According to the IT Act, 1961, tax payment is mandatory for both individuals and corporate bodies if the annual income exceeds the minimum exemption limit. Taxpayers are also entitled to various deductions under the same Act. However, they must be familiar with the concept of income tax slab and associated tax rates to claim such benefits successfully.
Typically, income tax slab are income limits under which taxpayers are divided based on their annual earnings. An individual’s age is also a deciding factor when it comes to grouping them under a specific slab. Each of such income segregation comes with different tax rates, and the same may be amended and revised yearly during the budget session.
These following highlights the current Income Tax Slab - a complete guide about tax slabs in India under the old regime for those below 60 years of age.
● An yearly income of up to Rs.2.5 lakh remains exempt from any tax implication.
● Income between Rs.2,50,001 to Rs.5,00,000 is taxable at the rate of 5%.

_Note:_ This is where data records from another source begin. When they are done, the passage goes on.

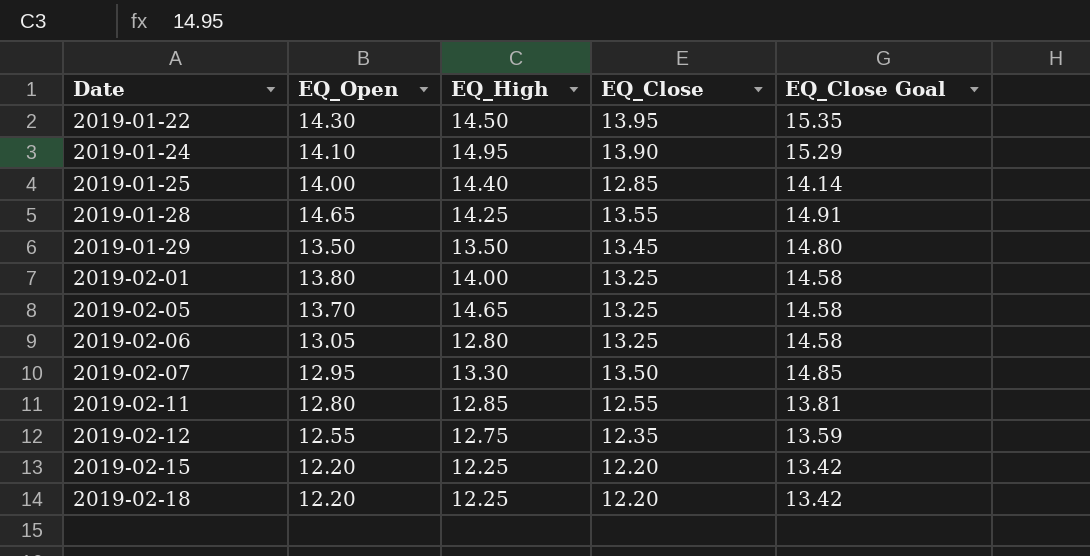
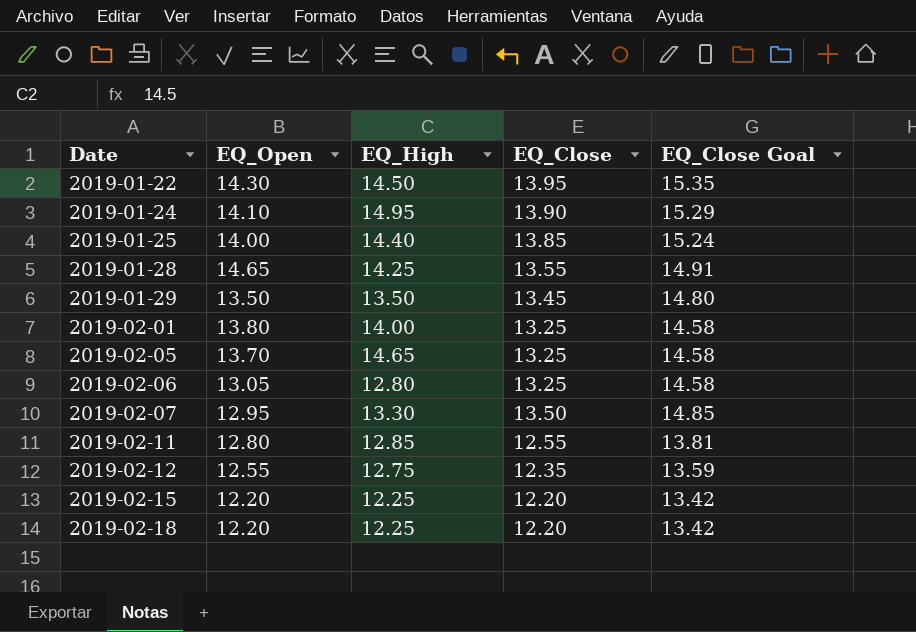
2019-01-25 | EQ_Close: 12.85 -> 13.85
2019-01-25 | EQ_Close Goal: 14.14 -> 15.24

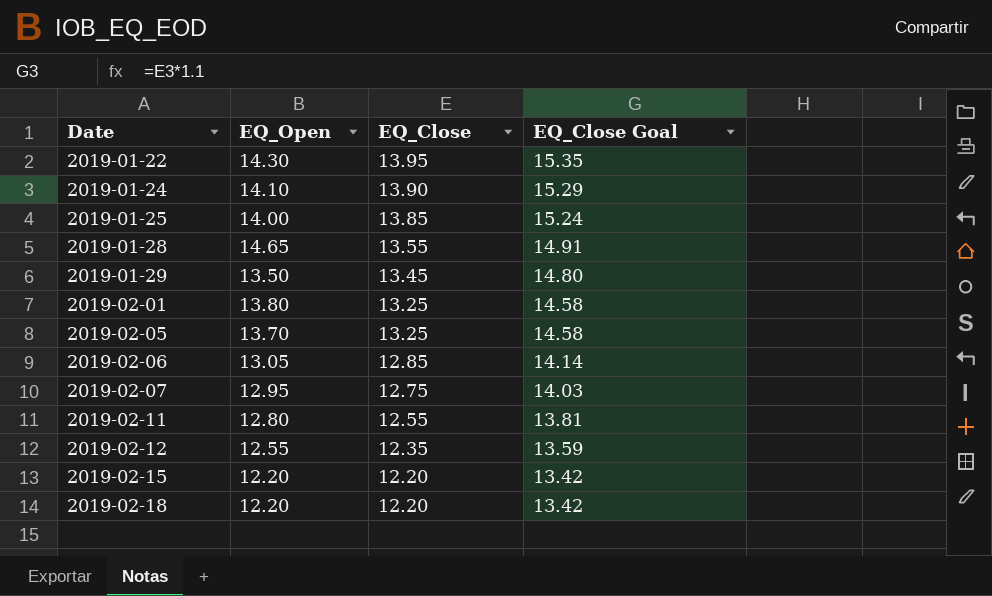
column EQ_High | position: 3 -> none
2019-02-06 | EQ_Close: 13.25 -> 12.85
2019-02-06 | EQ_Close Goal: 14.58 -> 14.14
2019-02-07 | EQ_Close: 13.50 -> 12.75
2019-02-07 | EQ_Close Goal: 14.85 -> 14.03

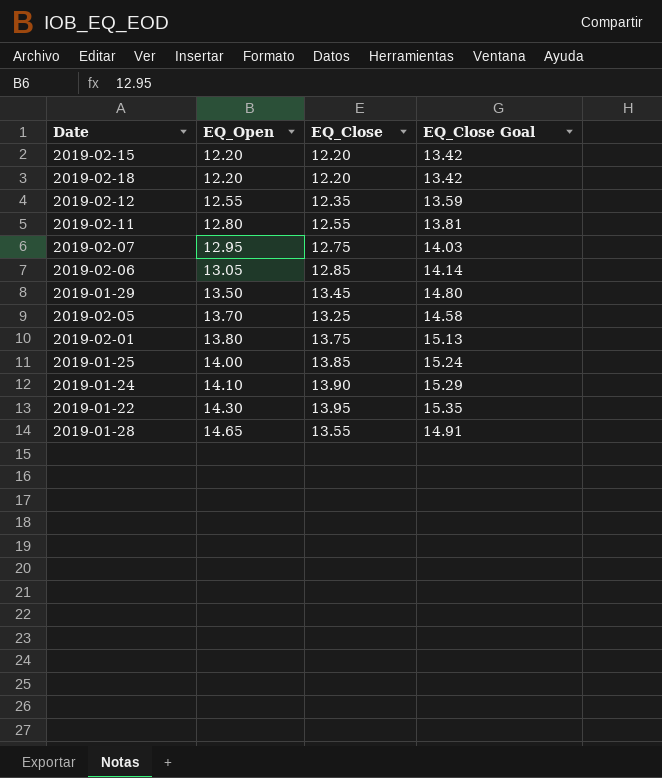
row order: Date ascending -> EQ_Open ascending
2019-02-01 | EQ_Close: 13.25 -> 13.75
2019-02-01 | EQ_Close Goal: 14.58 -> 15.13

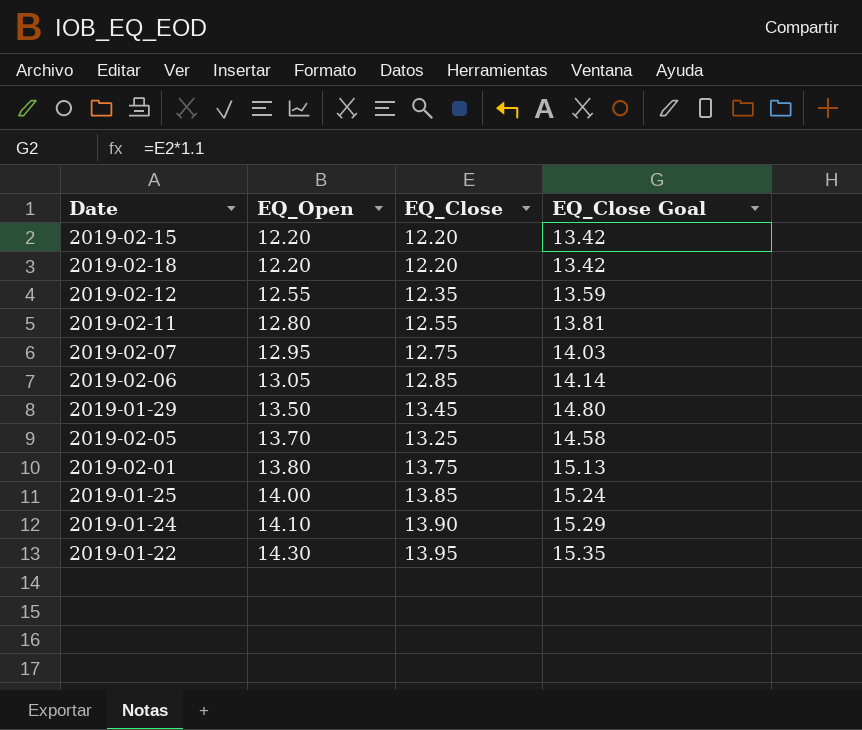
row 2019-01-28: 14.65 | 13.55 | 14.91 -> none

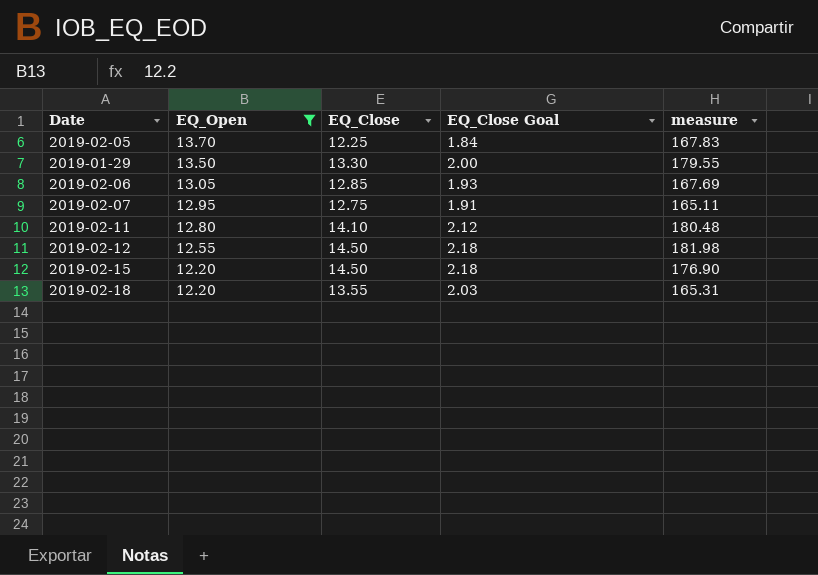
filter: none -> EQ_Open <= 13.70
row order: EQ_Open ascending -> EQ_Open descending
column EQ_Close Goal | formula: [EQ_Close] * 1.1 -> [EQ_Close] * 0.15
column measure | formula: none -> [EQ_Open] * [EQ_Close]
2019-02-05 | EQ_Close: 13.25 -> 12.25
2019-01-29 | EQ_Close: 13.45 -> 13.30
2019-02-11 | EQ_Close: 12.55 -> 14.10
2019-02-12 | EQ_Close: 12.35 -> 14.50
2019-02-15 | EQ_Close: 12.20 -> 14.50
2019-02-18 | EQ_Close: 12.20 -> 13.55

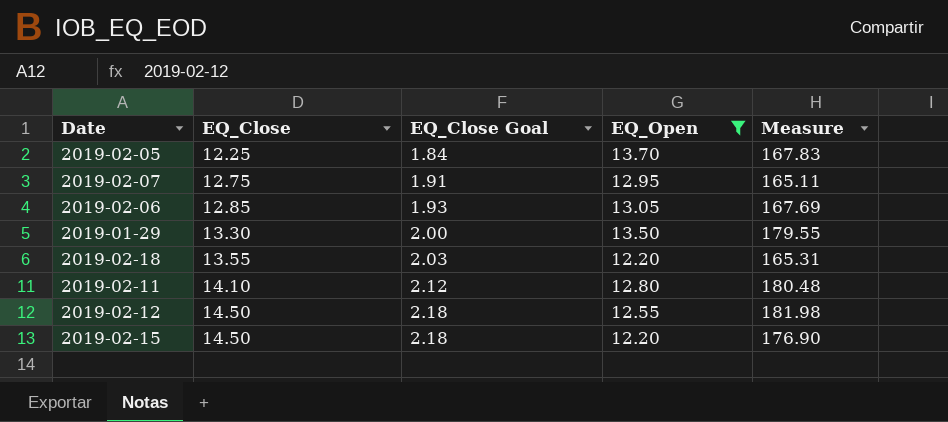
row order: EQ_Open descending -> EQ_Close ascending
column EQ_Open | position: 2 -> 4
column name: measure -> Measure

● Income between Rs.5,00,001 to Rs.10,00,000 attracts tax at the rate of 20% + Rs.12,500.
● An income above Rs.10,00,001 attracts Rs.1,12,500 along with 30% of the aggregate income, minus the Rs.10,00,000, as tax.

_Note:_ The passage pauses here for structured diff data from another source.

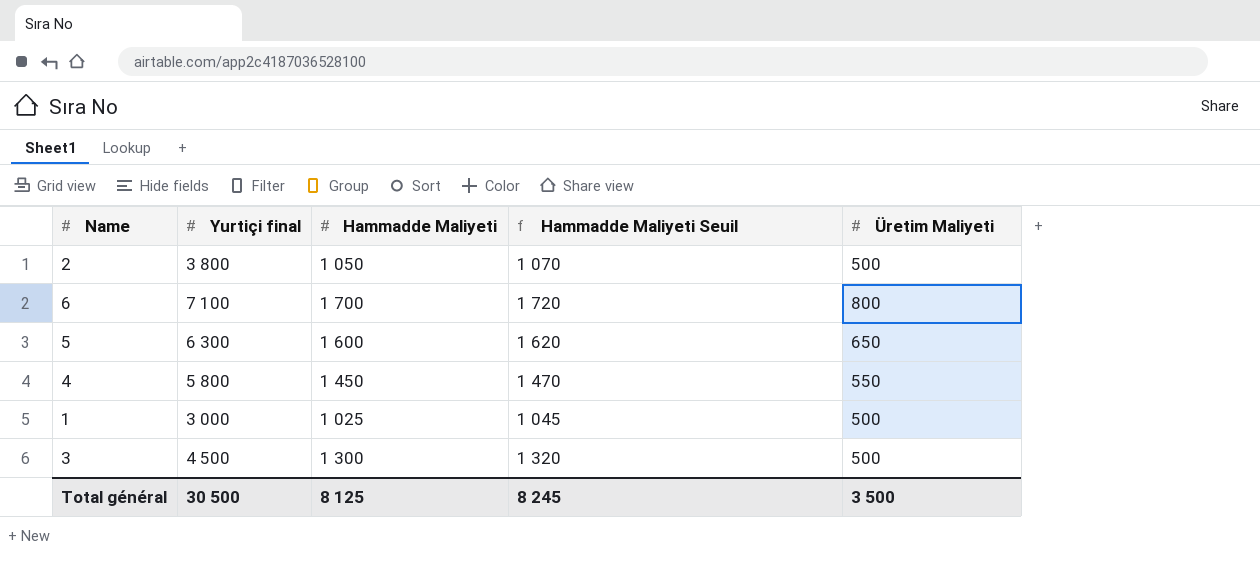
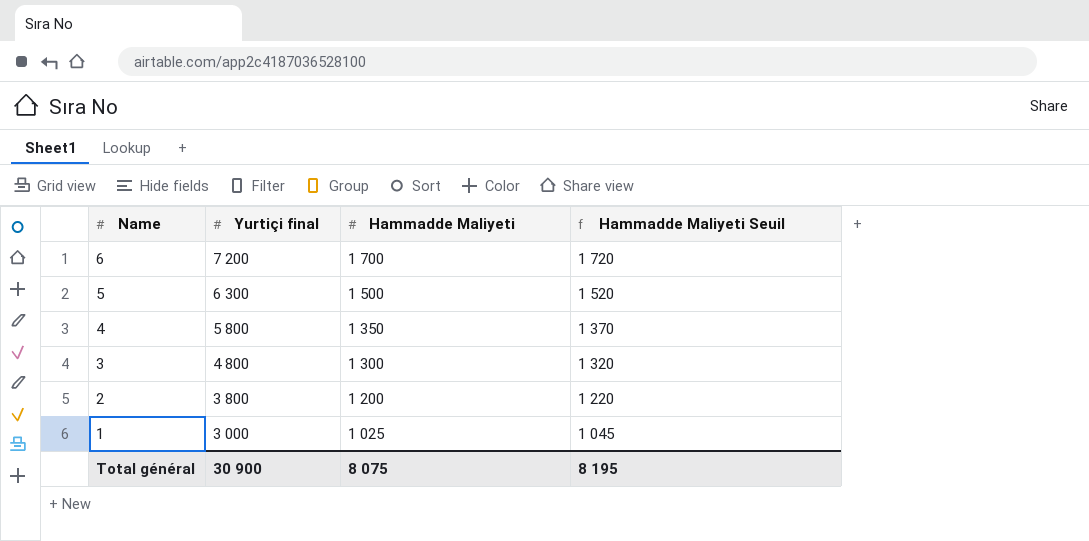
row order: none -> Name descending
column Üretim Maliyeti | position: 5 -> none
6 | Yurtiçi final: 7 100 -> 7 200
5 | Hammadde Maliyeti: 1 600 -> 1 500
5 | Hammadde Maliyeti Seuil: 1 620 -> 1 520
4 | Hammadde Maliyeti: 1 450 -> 1 350
4 | Hammadde Maliyeti Seuil: 1 470 -> 1 370
3 | Yurtiçi final: 4 500 -> 4 800
2 | Hammadde Maliyeti: 1 050 -> 1 200
2 | Hammadde Maliyeti Seuil: 1 070 -> 1 220
Total général | Yurtiçi final: 30 500 -> 30 900
Total général | Hammadde Maliyeti: 8 125 -> 8 075
Total général | Hammadde Maliyeti Seuil: 8 245 -> 8 195

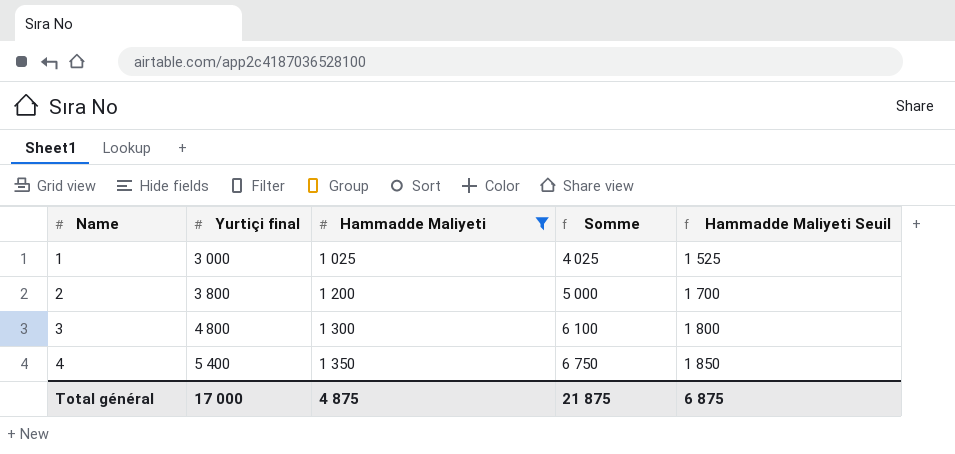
filter: none -> Hammadde Maliyeti <= 1 350
row order: Name descending -> Name ascending
column Somme | formula: none -> [Yurtiçi final] + [Hammadde Maliyeti]
column Hammadde Maliyeti Seuil | formula: [Hammadde Maliyeti] + 20 -> [Hammadde Maliyeti] + 500
4 | Yurtiçi final: 5 800 -> 5 400
Total général | Yurtiçi final: 30 900 -> 17 000
Total général | Hammadde Maliyeti: 8 075 -> 4 875
Total général | Hammadde Maliyeti Seuil: 8 195 -> 6 875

The new regime comes with a different slab rate for income tax, which also foregoes 70 deductions and exemptions.
A fair understanding of which slab rate one belongs to comes in handy while filing for income tax returns and becoming familiar with related clauses. For instance, home loan borrowers may benefit from the same information and proceed with their tax deduction claim on the credit accordingly.